As of December 31, 2018, the Company had outstanding purchase commitments of approximately $12,027,000 primarily for the acquisition of inventory. These commitments are for goods and services to be acquired in the ordinary course of business and are fulfilled by our vendors within a short period of time.
The Company bears insurance risk as a member of a group captive insurance entity for certain general liability, automobile and workers’ compensation insurance programs, a self-insured worker’s compensation program and a self-insured employee health program. The Company records estimated liabilities for its insurance programs based on information provided by the third-party plan administrators, historical claims experience, expected costs of claims incurred but not paid, and expected costs to settle unpaid claims. The Company monitors its estimated insurance-related liabilities on a quarterly basis. As facts change, it may become necessary to make adjustments that could be material to the Company’s consolidated results of operations and financial condition.
The Company is involved in certain litigation and contract issues arising in the normal course of business. While the outcome of these matters cannot, at this time, be predicted in light of the uncertainties inherent therein, management does not expect that these matters will have a material adverse effect on the consolidated financial position or results of operations of the Company.
The Company accounts for loss contingencies in accordance with U.S. generally accepted accounting principles (GAAP). Estimated loss contingencies are accrued only if the loss is probable and the amount of the loss can be reasonably estimated. With respect to a particular loss contingency, it may be probable that a loss has occurred but the estimate of the loss is within a wide range or undeterminable. If the Company deems an amount within the range to be a better estimate than any other amount within the range, that amount will be accrued. However, if no amount within the range is a better estimate than any other amount, the minimum amount of the range is accrued.

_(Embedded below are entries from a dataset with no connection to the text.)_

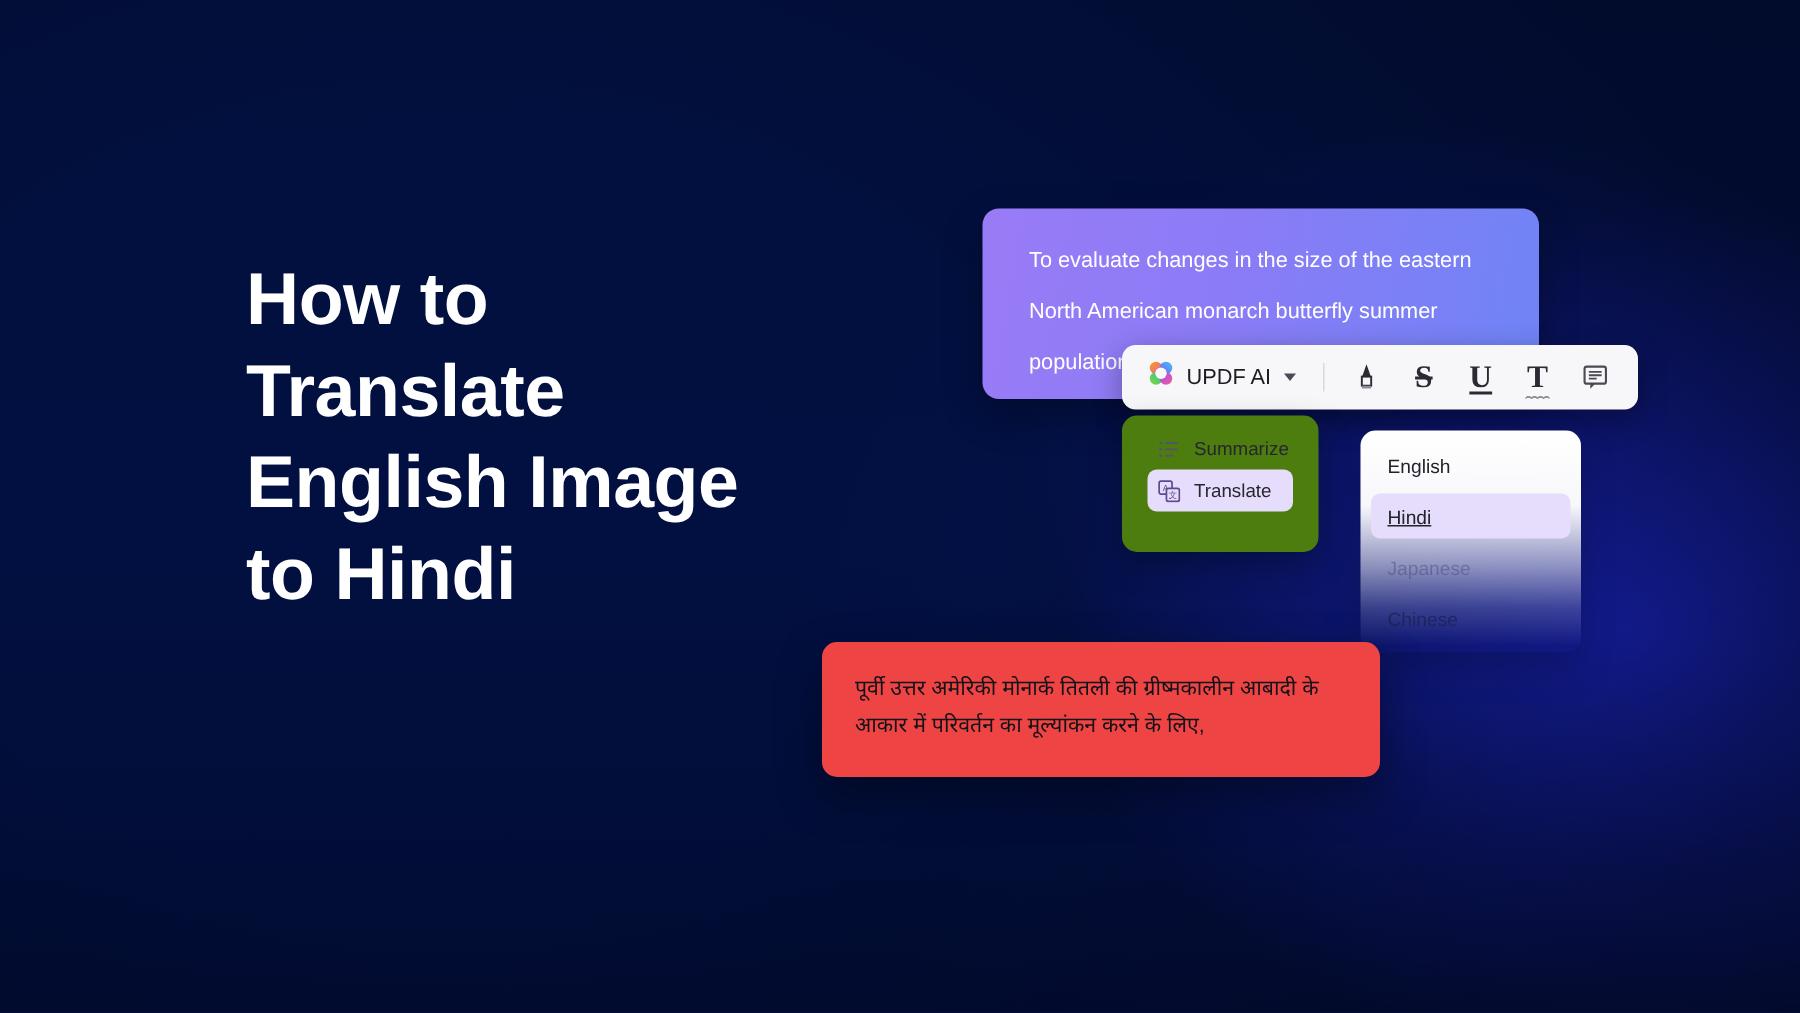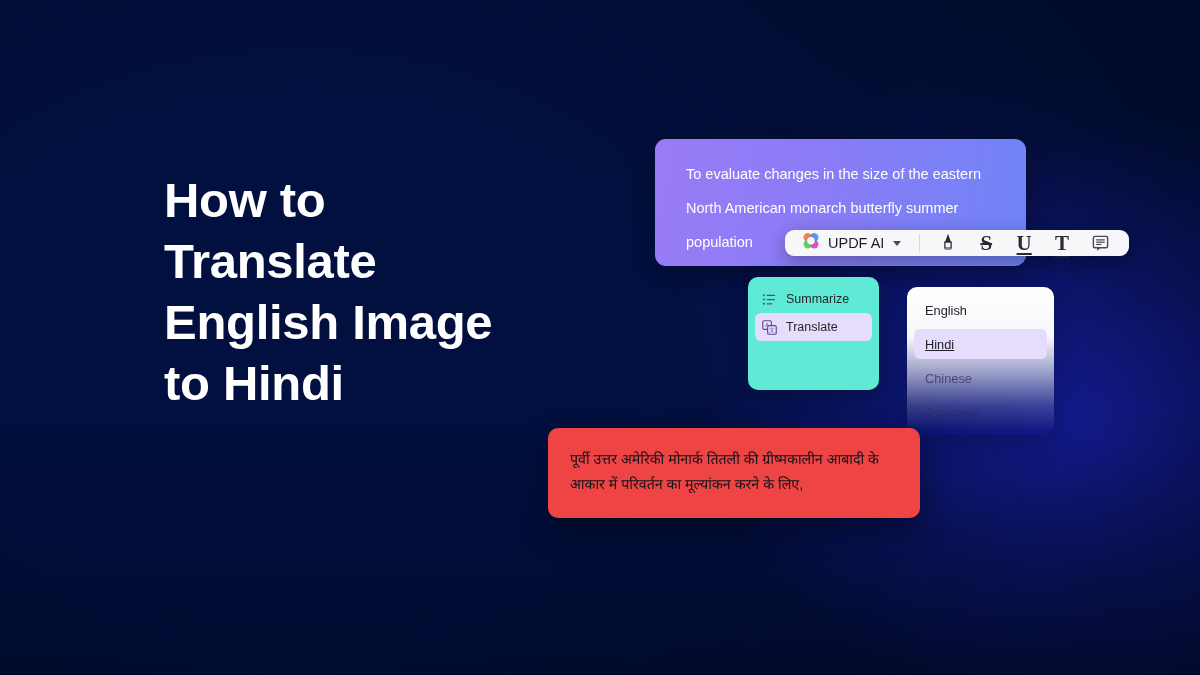--- a/index.html
+++ b/index.html
@@ -47,27 +47,26 @@
   #source-card .txt{
     position:absolute; left:31px; top:18px; width:330px;
     color:#ffffff;
     font-size:14.5px;
     line-height:34px;
     font-weight:400;
   }
 
   
   #toolbar{
-    position:absolute; left:748px; top:230px; width:344px; height:26px;
+    position:absolute; left:748px; top:230px; width:344px; height:43px;
     background:#f7f7fa;
     border-radius:9px;
     box-shadow:0 6px 20px rgba(0,0,0,0.33);
     display:flex; align-items:center;
     padding:0 10px;
-    margin-left:37px;
   }
   #toolbar .ai-btn{
     display:flex; align-items:center; gap:7px;
     padding:4px 6px; border-radius:6px; cursor:pointer;
   }
   #toolbar .ai-label{
     font-size:14.5px; color:#1d1d24; font-weight:400; white-space:nowrap;
   }
   #toolbar .caret{
     width:0;height:0;border-left:4px solid transparent;border-right:4px solid transparent;
@@ -89,24 +88,24 @@
   .glyph-under{ text-decoration:underline; text-underline-offset:3px; }
   .glyph-squig::after{
     content:""; position:absolute; left:-1px; right:-1px; bottom:-5px; height:4px;
     background:
       radial-gradient(circle at 2px 4px, transparent 2px, #2a2a32 2px, #2a2a32 2.7px, transparent 2.8px);
     background-size:4px 4px;
   }
 
   
   #ai-menu{
-    position:absolute; left:748px; top:277px; width:131px; height:113px;
-    background:#5eead4; border-radius:10px;
+    position:absolute; left:748px; top:277px; width:131px; height:91px;
+    background:#4d7c0f; border-radius:10px;
     box-shadow:0 8px 22px rgba(0,0,0,0.30);
-    padding:8px 7px;
+    padding:8px 17px;
   }
   #ai-menu .row{
     display:flex; align-items:center; gap:9px;
     height:28px; padding:0 7px; border-radius:6px; cursor:pointer;
   }
   #ai-menu .row.active{ background:#e6dcfb; }
   #ai-menu .row .lbl{ font-size:12.5px; color:#26262e; }
   #ai-menu .ico{ width:15px; height:15px; display:block; flex:none; }
 
   
@@ -246,23 +245,23 @@
 
 </div>
 
 <div id="lang-panel">
   <div class="opt">
     <span>English</span>
   </div>
   <div class="opt sel">
     <span>Hindi</span>
   </div>
+  <div class="opt dim2">
+    <span>Japanese</span>
+  </div>
   <div class="opt dim1">
     <span>Chinese</span>
   </div>
-  <div class="opt dim2">
-    <span>Japanese</span>
-  </div>
 </div>
 
 <div id="result-card">
   <div class="txt">पूर्वी उत्तर अमेरिकी मोनार्क तितली की ग्रीष्मकालीन आबादी के आकार में परिवर्तन का मूल्यांकन करने के लिए,</div>
 </div>
 
 </body></html>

The Company has various current and previously-owned facilities subject to a variety of environmental regulations. The Company has received certain indemnifications from either companies previously owning these facilities or from purchasers of those facilities. As of December 31, 2018 and 2017, no amounts were accrued for any environmental matters. See “Legal Proceedings” in Part I, Item 3 of this Annual Report on Form 10-K.
SYPRIS SOLUTIONS, INC.
NOTES TO CONSOLIDATED FINANCIAL STATEMENTS – CONTINUED
On December 27, 2017, the U.S. Department of Labor (the “DOL”) filed a lawsuit alleging that the Company had misinterpreted the language of its Company’s 401(k) Plans (collectively, the “Plan”). The DOL does not appear to dispute that the Company reached such interpretation in good faith and after consulting with independent ERISA counsel. If the DOL’s allegations were upheld by a court, the Company could be required to make additional contributions into the accounts of its Plan participants. While the Company regards the DOL’s allegations to be without merit, the Company submitted a counteroffer to a proposed settlement offer from the DOL in February 2019 in an amount deemed to be immaterial to the Company’s financial statements.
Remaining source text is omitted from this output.